—¿Algo tan profundo, con “alma”… de verdad crees que tú, Catalina, lo pudiste diseñar?
La pregunta cayó como golpe.
En toda la zona no se escuchó ni un suspiro.
En realidad, ellos también sentían que el estilo de Catalina se parecía muchísimo al de la gran Queen.
Solo que, poder imitarlo, ya implicaba un nivel altísimo.
En el mundo de la joyería, cualquiera sabía lo difícil que era replicar ese estilo.
Incluso diseñadores famosos, con técnica de sobra, apenas lograban rozar un poquito de ese brillo.
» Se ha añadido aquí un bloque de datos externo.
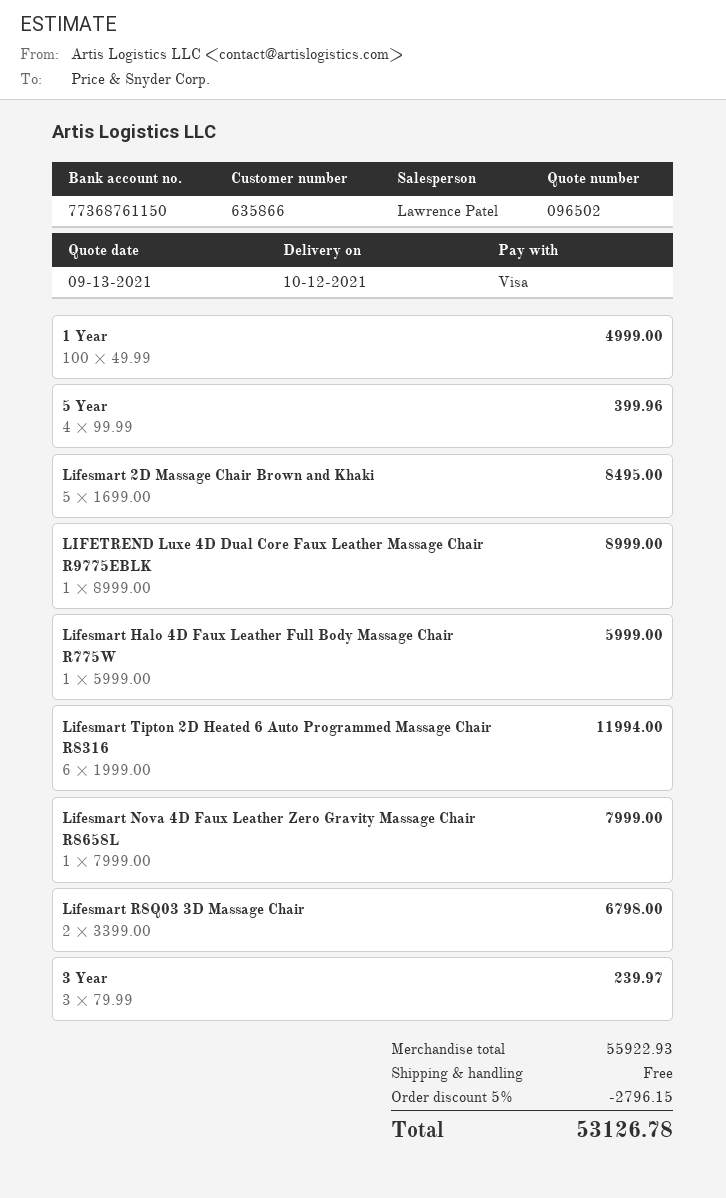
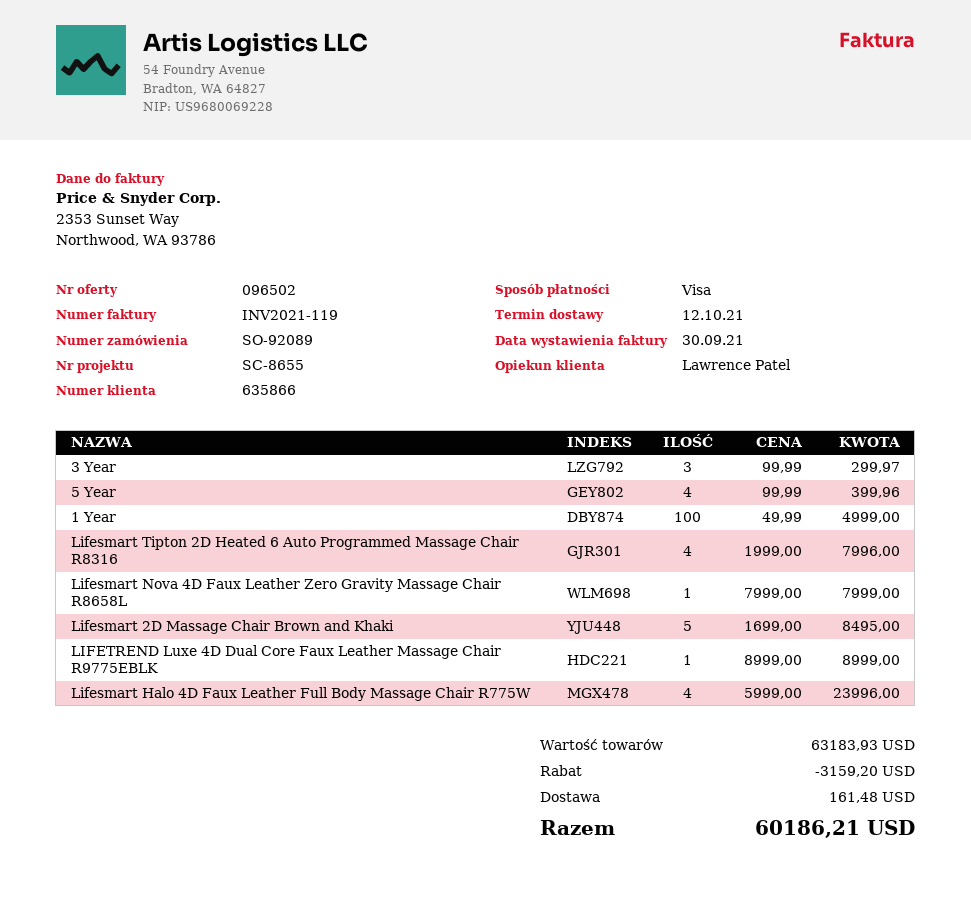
Lifesmart Halo 4D Faux Leather Full Body Massage Chair R775W: 1 x 5999.00 = 5999.00 -> 4 x 5999.00 = 23996.00
Lifesmart Tipton 2D Heated 6 Auto Programmed Massage Chair R8316: 6 x 1999.00 = 11994.00 -> 4 x 1999.00 = 7996.00
Lifesmart R8Q03 3D Massage Chair: 2 x 3399.00 = 6798.00 -> none
3 Year: 3 x 79.99 = 239.97 -> 3 x 99.99 = 299.97
subtotal: 55922.93 -> 63183.93
discount: 2796.15 -> 3159.20
shipping: 0.00 -> 161.48
total: 53126.78 -> 60186.21

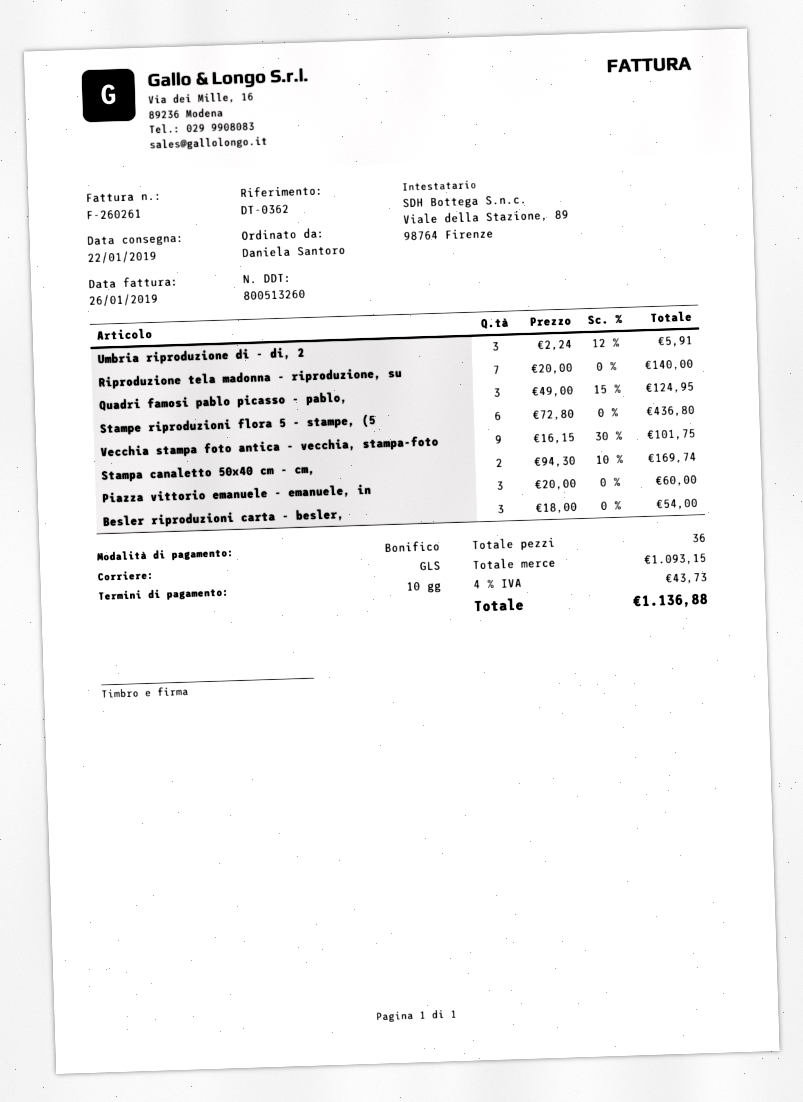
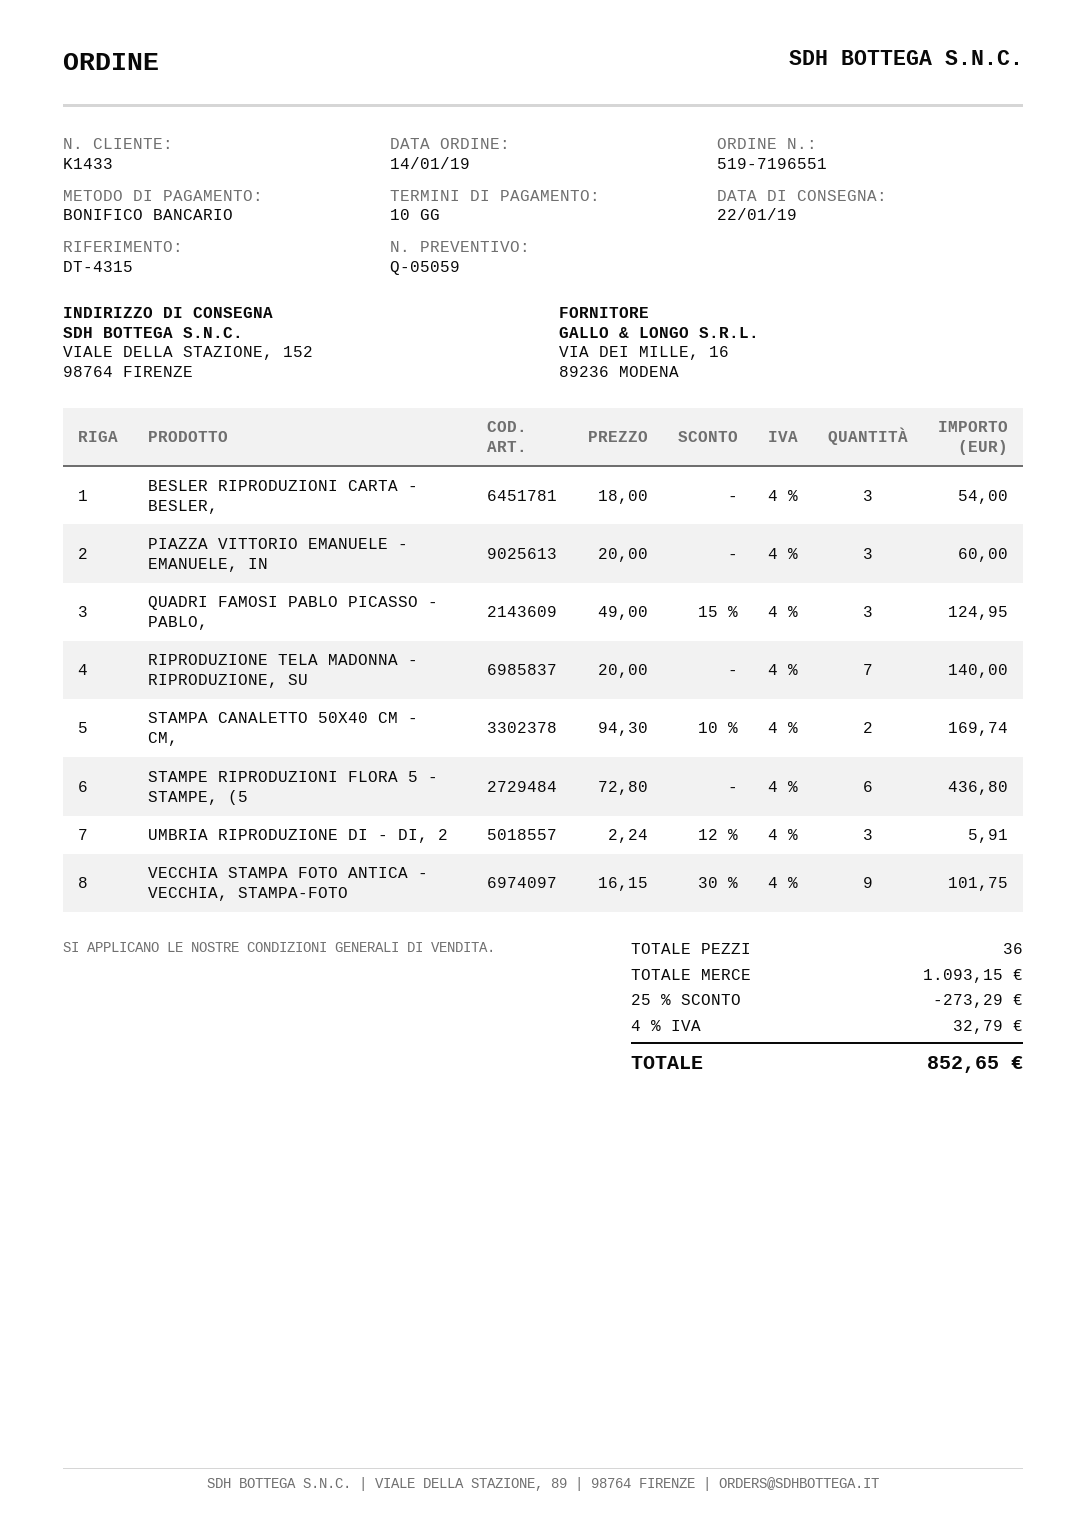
reference: DT-0362 -> DT-4315
discount: none -> 25% = 273.29
tax: 4% = 43.73 -> 4% = 32.79
total: 1136.88 -> 852.65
Y sin embargo, el diseño de Catalina se acercaba demasiado.
Eso ya era impresionante.
Pero entonces… ¿qué significaba lo que preguntaba esa mujer, tan salvaje y provocadora?
El diseñador de cara afilada frunció el ceño.
—Cata es excelente y la Maestra Téllez la eligió. ¿Tú, que ni sabes del tema, vienes a opinar? ¿Tú qué entiendes?
Escorpión alzó una ceja.
—Ah, claro. Hasta yo, que soy externa, puedo ver algo tan obvio… y ustedes, que se dicen “profesionales”, están ciegos y ni cuenta se dan.
—¡Tú…! —El diseñador se puso morado del coraje.
Catalina mordió su labio y se quedó mirando a Escorpión, sin parpadear.
En su cabeza buscaba desesperadamente quién era esa mujer.
Pero por más que le daba vueltas… no recordaba haberla visto nunca.
Esa mujer… venía directo contra ella.
Catalina contuvo el torbellino de ideas, bajó un poco la mirada y señaló la salida.
—Señorita, salga en este instante. No haga que venga seguridad. La que va a quedar en ridículo es usted.